Control of brain asymmetry by FGF signaling appears to be subsequent to spaw signaling from LPM. Knocking down spaw does not change the outcome of FGF inhibition: lefty1 expression in the brain was bilateral in the vast majority of embryos when FGF signaling was inhibited, either with or without spaw knockdown (Fig. 3). In contrast to this major effect, Inbal et al. [17] show that approximately half of six3b/six7/spaw knockdown embryos did not express lefty1. Similarly, lefty1 is bilateral in only 50% of masterblind mutants (axin1 mutant) when spaw is knocked down [16]. The high frequency of bilateral lefty1 we observe when FGF is inhibited, which is independent of spaw expression, indicates that FGF activity functions farther downstream in the control of lefty1 than Nodal signaling from the LPM. In addition, the effective window of transgenic Six3b overexpression ends [17] before the effective window of caFGFR or the FGFR inhibitor. The lack of a full epistatic relationship between LPM Nodal activity and Six3 genes, and differences in effective developmental windows for various manipulations, suggests that FGF works beyond the previously suggested Nodal-Six pathway to control asymmetric lefty1 expression.

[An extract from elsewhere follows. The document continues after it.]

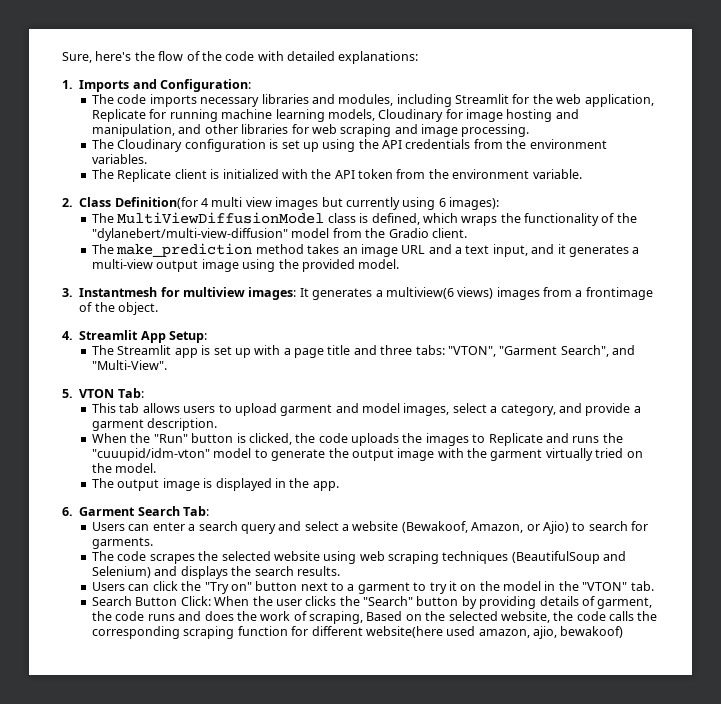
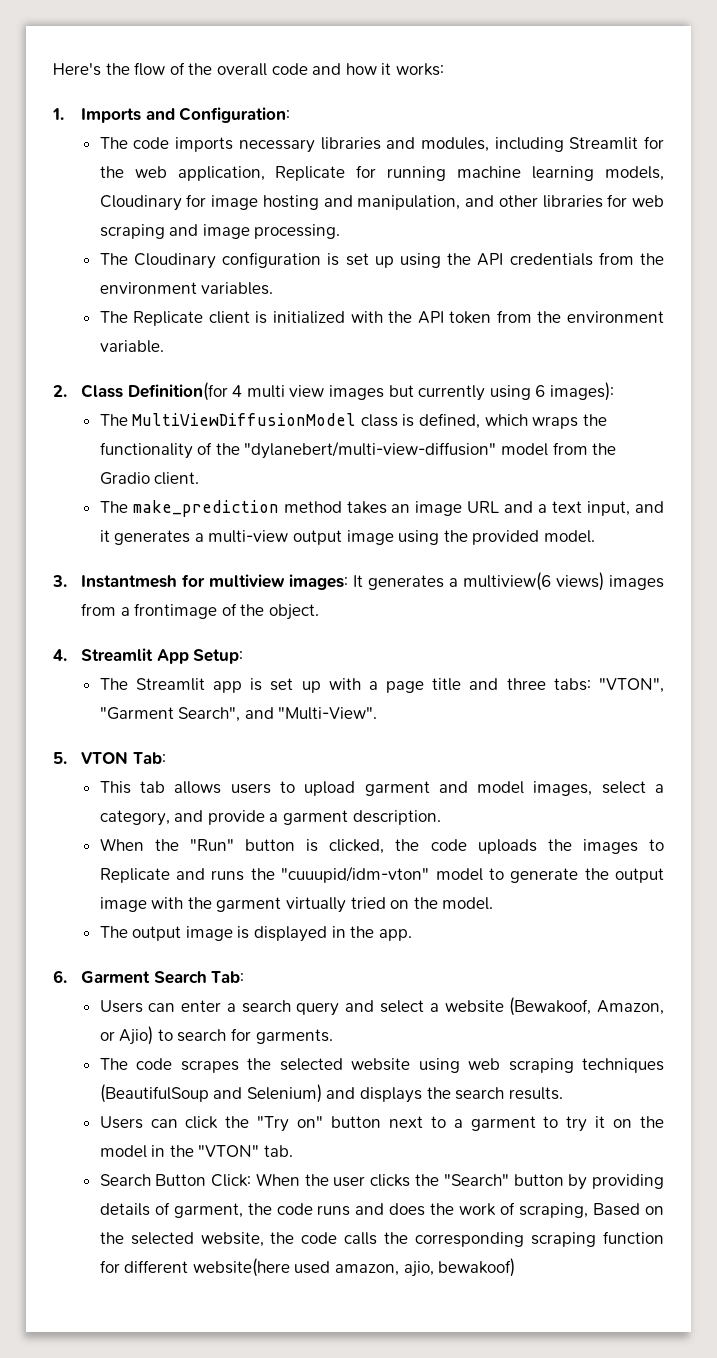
- Sure, here's the flow of the code with detailed explanations:
+ Here's the flow of the overall code and how it works:

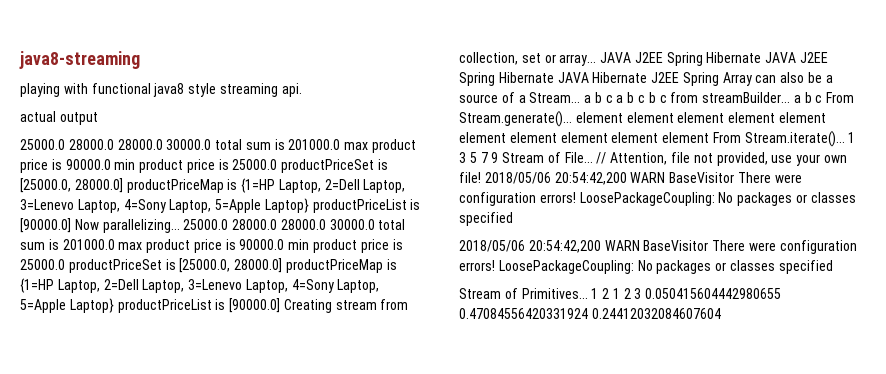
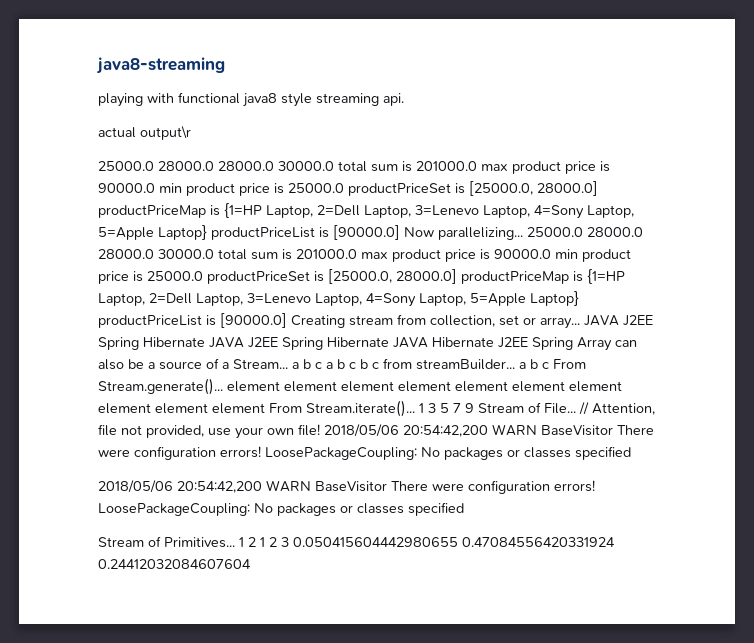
- actual output
+ actual output\r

Epistasis experiments to test the relationship of FGF signaling, six3b and six7 to lefty1 regulation were inconclusive due to severe, pleiotropic morphological defects. Activation of FGF signaling in either a double MO injection for six3b and six7 or six7 MO injections into six3b mutations had severe brain and axial defects at 22–24 SS, precluding the analysis of lefty1 expression. Further studies will be necessary to determine the presence of other downstream targets for brain midline formation and asymmetry.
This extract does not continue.